Sikap-sikap tegas Megawati sebagai pejuang demokrasi dan penjaga konstitusi membuatnya layak disebut sebagai ‘pejuang Indonesia Raya yang sejati’, sesuai dengan disertasi Hasto Kristiyanto di Universitas Indonesia (18/10/2024). Tetesan air mata yang kadang terlihat di wajahnya saat mengucapkan Indonesia Raya mencerminkan kesedihan yang mendalam atas kondisi bangsa yang dirusak melalui kepemimpinan populisme otoritarian yang mengerikan.
Di usianya yang ke-78 tahun pada Kamis, 23 Januari 2025, Megawati terbukti tak mudah menyerah sekalipun perjuangannya dikhianati dan partainya dihancurkan. ‘Saya kasihan dan semakin hormat kepada Megawati dalam situasi sekarang ini’, tulis sosok negarawan Mahfud MD dalam pesan melalui Whatsapp (7/1/2025) sambil menegaskan, ‘beliau seperti berjuang sendirian menghadapi gempuran politik yang begitu besar untuk PDI Perjuangan’.

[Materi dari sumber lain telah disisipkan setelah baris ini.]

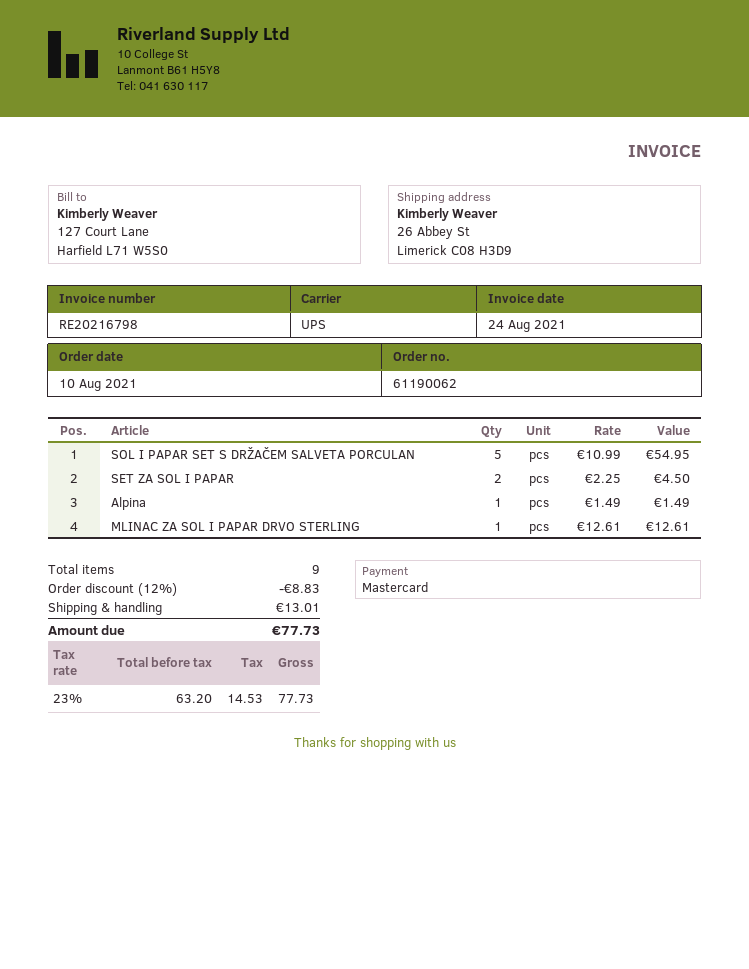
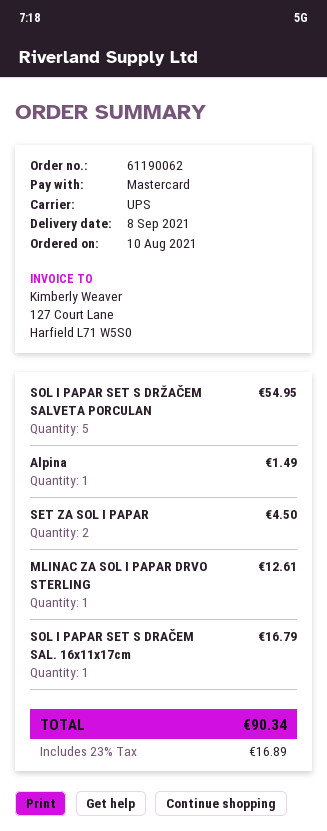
SOL I PAPAR SET S DRAČEM SAL. 16x11x17cm: none -> 1 for 16.79
discount: 12% = 8.83 -> none
shipping: 13.01 -> none
tax: 23% = 14.53 -> 23% = 16.89
total: 77.73 -> 90.34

Sejak Orde Baru, Orde Reformasi, dan berulang kembali akhir-akhir ini, Megawati ‘dibunuh’ secara politik karena ia tak mau tunduk pada kekuasaan yang tiranik. ‘Ia memiliki lembaran nyawa— nyawa rangkap’, tulis Fatmawati dalam Catatan Kecil Bersama Bung Karno (1978).
Tantangan, pengkhianatan, dan pembunuhan politik justru memperkuat keyakinan Megawati untuk terus berjuang demi kejayaan Indonesia Raya yang sejati, sesuai dengan pesan ayah dan guru politiknya, Bung Karno, yang berpengaruh sangat besar dalam kehidupannya. ‘Tolong sampaikan padanya. Di dalam darahnya ada darahku. Di dalam semangatnya ada semangatku. Di dalam langkahnya ada diriku. Jika dia menyerah, dia bukanlah aku. Aku di sini dan aku masih tetap di sini. Menemani langkah kalian mencapai cita-cita negeri yang jauh dari genggaman. Dalam tangis dan air mata. Dalam harap yang tak pernah pudar. Dalam doa yang tak pernah putus. Anakku, aku merestui setiap langkahnya untuk negeri ini’ (Metik Marsiya, 2015; Hasto Kristiyanto, 2024).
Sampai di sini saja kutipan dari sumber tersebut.